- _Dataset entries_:

————

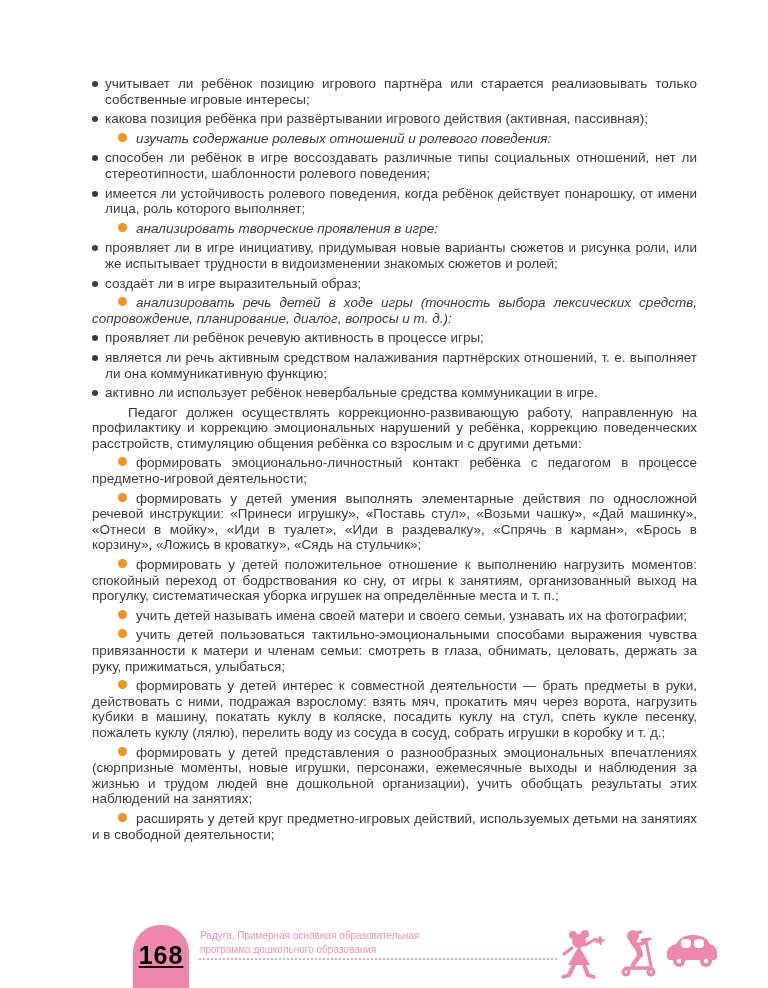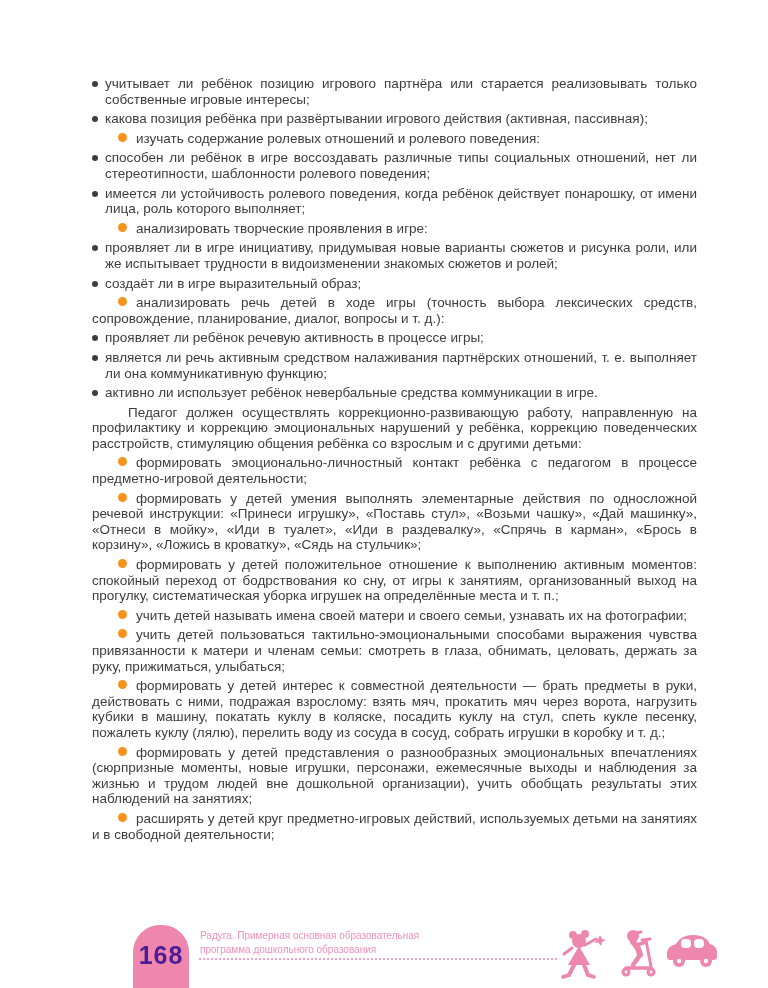--- a/index.html
+++ b/index.html
@@ -16,7 +16,7 @@
   .dot{display:inline-block;border-radius:50%;position:relative;top:-1px;}
   .dot-orange{width:9px;height:9px;background:#f6921e;margin-right:9px;}
   .dot-black{width:6px;height:6px;background:#3d3d3d;margin-right:7px;}
-  .li-main{text-indent:26px;}
+  .li-main{text-indent:26px;font-style:italic;}
   .li-main2{text-indent:26px;margin-top:3px;}
   .li-sub{margin-left:40px;padding-left:13px;text-indent:-13px;}
   .para{text-indent:36px;margin-top:7px;margin-bottom:5px;}

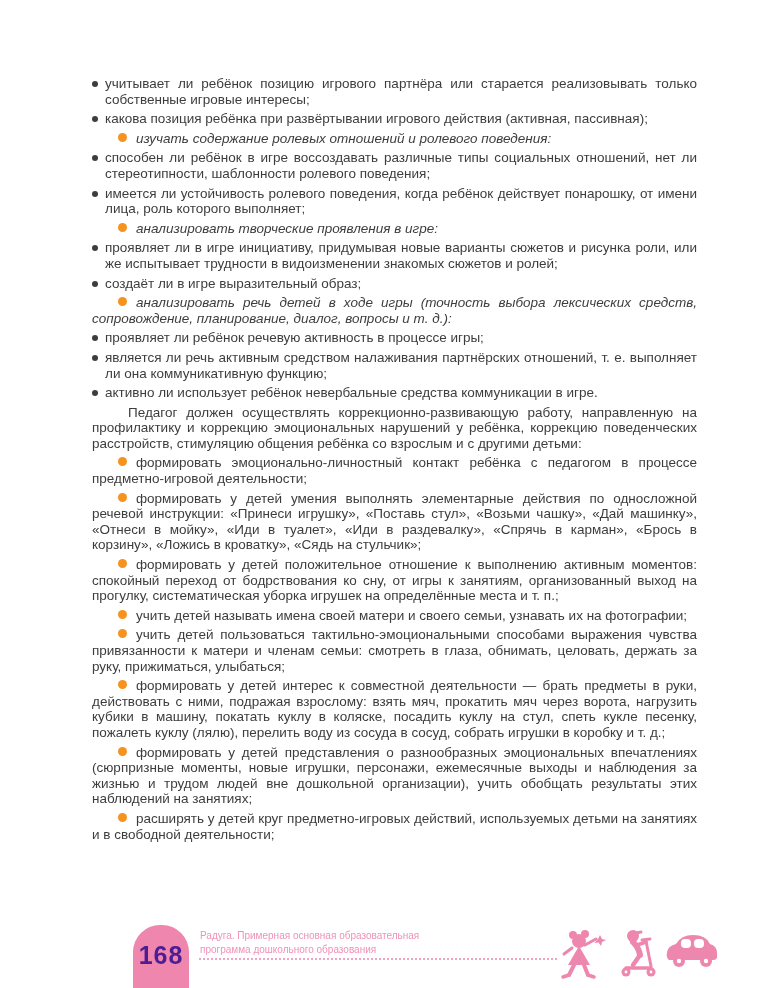--- a/index.html
+++ b/index.html
@@ -61,7 +61,7 @@
   <p class="para"><span>Педагог должен осуществлять коррекционно-развивающую работу, направленную на профилактику и коррекцию эмоциональных нарушений у ребёнка, коррекцию поведенческих расстройств, стимуляцию общения ребёнка со взрослым и с другими детьми:</span></p>
   <p class="li-main2"><span class="dot dot-orange"></span><span>формировать эмоционально-личностный контакт ребёнка с педагогом в процессе предметно-игровой деятельности;</span></p>
   <p class="li-main2"><span class="dot dot-orange"></span><span>формировать у детей умения выполнять элементарные действия по односложной речевой инструкции: «Принеси игрушку», «Поставь стул», «Возьми чашку», «Дай машинку», «Отнеси в мойку», «Иди в туалет», «Иди в раздевалку», «Спрячь в карман», «Брось в корзину», «Ложись в кроватку», «Сядь на стульчик»;</span></p>
-  <p class="li-main2"><span class="dot dot-orange"></span><span>формировать у детей положительное отношение к выполнению активным моментов: спокойный переход от бодрствования ко сну, от игры к занятиям, организованный выход на прогулку, систематическая уборка игрушек на определённые места и т. п.;</span></p>
+  <p class="li-main2"><span class="dot dot-orange"></span><span>формировать у детей положительное отношение к выполнению нагрузить моментов: спокойный переход от бодрствования ко сну, от игры к занятиям, организованный выход на прогулку, систематическая уборка игрушек на определённые места и т. п.;</span></p>
   <p class="li-main2"><span class="dot dot-orange"></span><span>учить детей называть имена своей матери и своего семьи, узнавать их на фотографии;</span></p>
   <p class="li-main2"><span class="dot dot-orange"></span><span>учить детей пользоваться тактильно-эмоциональными способами выражения чувства привязанности к матери и членам семьи: смотреть в глаза, обнимать, целовать, держать за руку, прижиматься, улыбаться;</span></p>
   <p class="li-main2"><span class="dot dot-orange"></span><span>формировать у детей интерес к совместной деятельности — брать предметы в руки, действовать с ними, подражая взрослому: взять мяч, прокатить мяч через ворота, нагрузить кубики в машину, покатать куклу в коляске, посадить куклу на стул, спеть кукле песенку, пожалеть куклу (лялю), перелить воду из сосуда в сосуд, собрать игрушки в коробку и т. д.;</span></p>

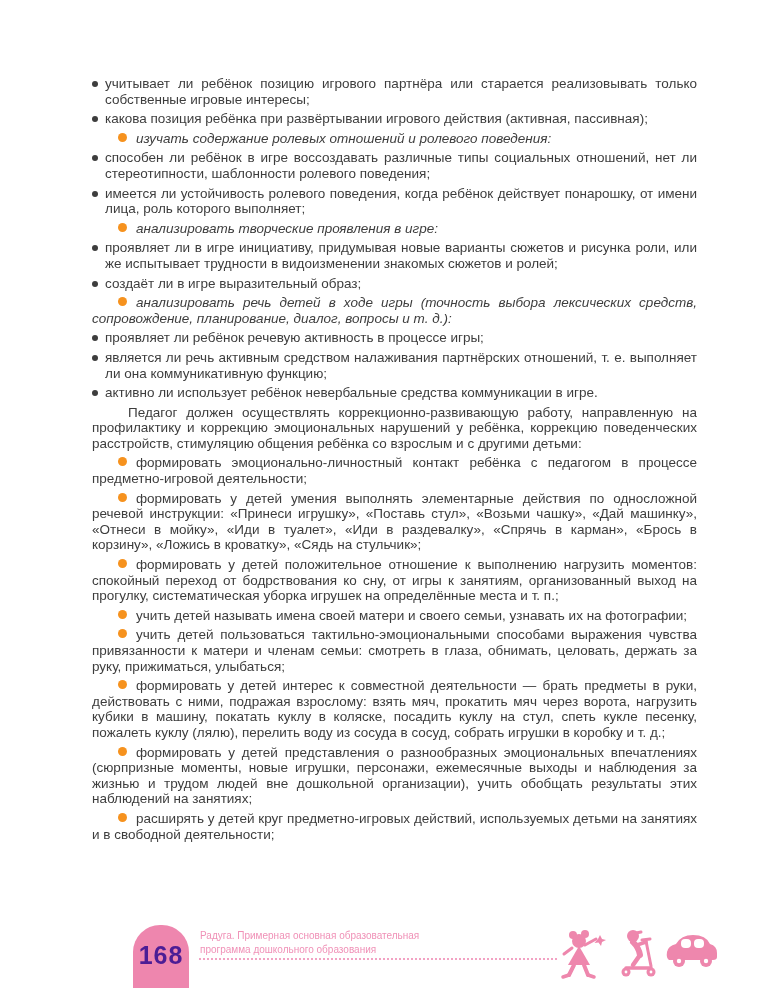--- a/index.html
+++ b/index.html
@@ -25,8 +25,8 @@
   .page-badge{
     position:absolute;left:133px;top:925px;width:56px;height:63px;
     background:#ee86ae;border-radius:27px 27px 0 0;
-    color:#4c1d95;font-weight:bold;font-size:25px;letter-spacing:1px;
-    text-align:center;line-height:1;box-sizing:border-box;padding-top:18px;
+    color:#000000;font-weight:bold;font-size:25px;letter-spacing:1px;
+    text-align:center;line-height:1;box-sizing:border-box;padding-top:18px;text-decoration:underline;
   }
   .footer-caption{
     position:absolute;left:200px;top:929px;width:360px;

————

- _Work required_: Among the lines above, which ones include the word "size"? Copy them.

- _Exercise answer_:
-    color:#4c1d95;font-weight:bold;font-size:25px;letter-spacing:1px;
+    color:#000000;font-weight:bold;font-size:25px;letter-spacing:1px;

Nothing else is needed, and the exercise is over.